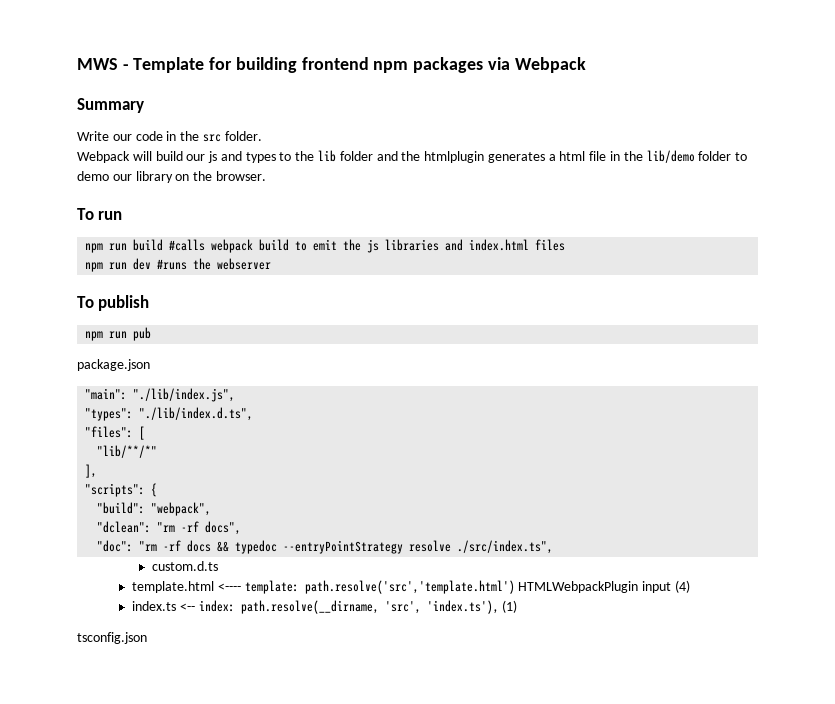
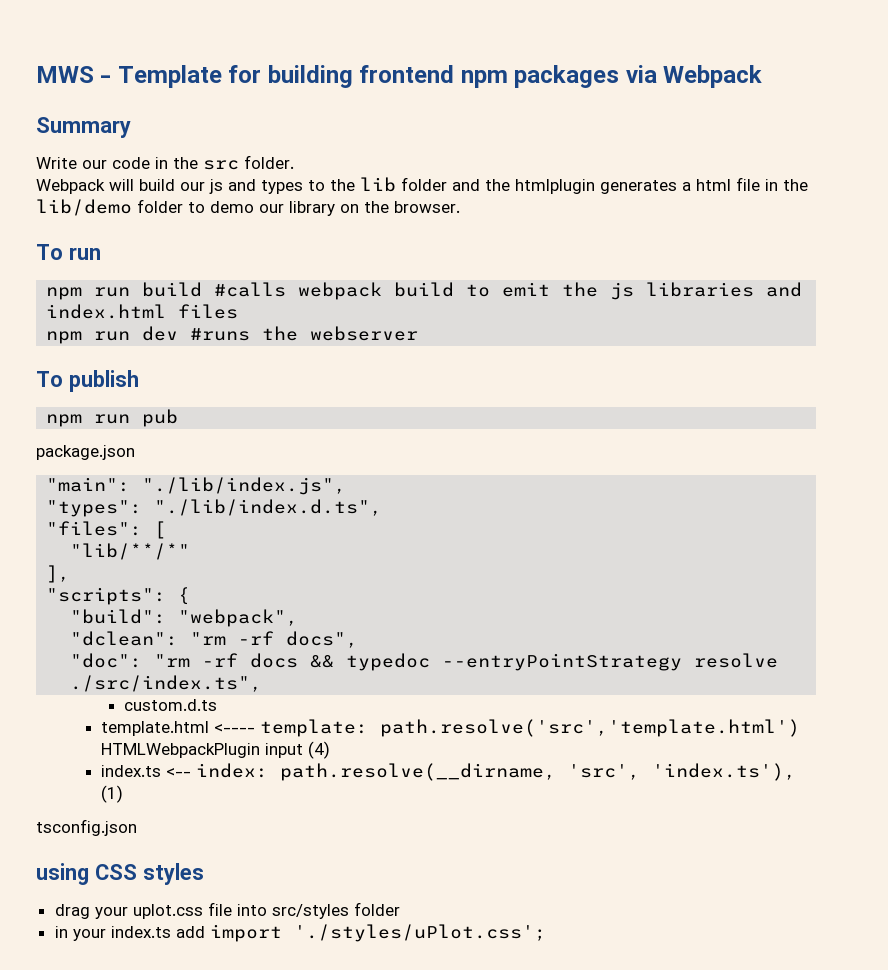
(147, 638) none -> [36,863,204,885] [54,902,400,919] [54,924,546,942] // using CSS styles // drag your uplot.css file into src/styles folder // in your index.ts add import './styles/uPlot.css';

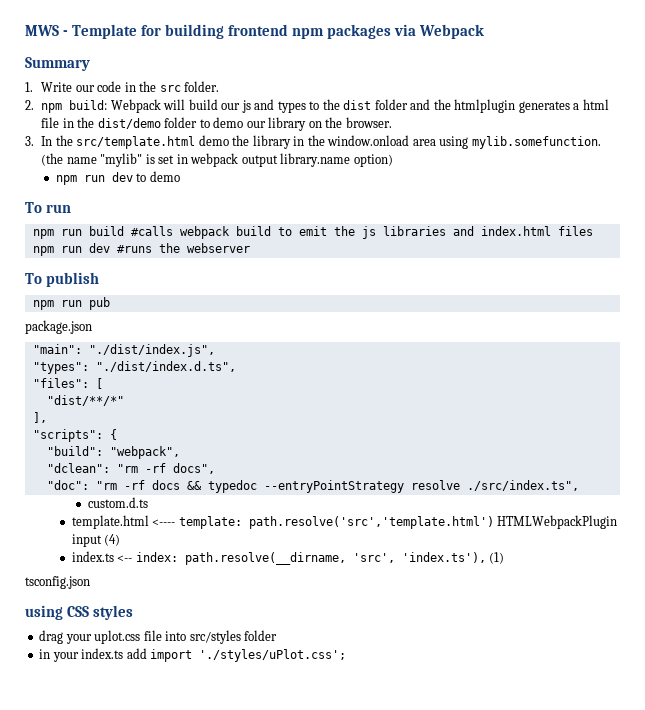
(131, 127) none -> [25,82,33,92] 1.
(294, 162) none -> [25,100,108,113] 2. npm build:
[360,177,396,192] lib -> [343,100,372,110] dist
[36,199,132,216] lib/demo -> [97,118,161,129] dist/demo
(460, 207) none -> [25,135,601,149] [41,153,393,167] [55,171,180,185] // 3. In the src/template.html demo the library in the window.onload area using mylib.somefunction. (the name "mylib" is set in webpack output library.name option) // npm run dev to demo
[142,477,347,495] "./lib/index.js", -> [88,344,215,357] "./dist/index.js",
[154,499,383,516] "./lib/index.d.ts", -> [95,361,236,372] "./dist/index.d.ts",
[70,543,191,560] "lib/**/*" -> [46,395,124,406] "dist/**/*"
· · · · · · ·
- _Requirement_: Exactly one number should be given, showing how many lines of the material above contain the string "using".

- _Final answer_: 2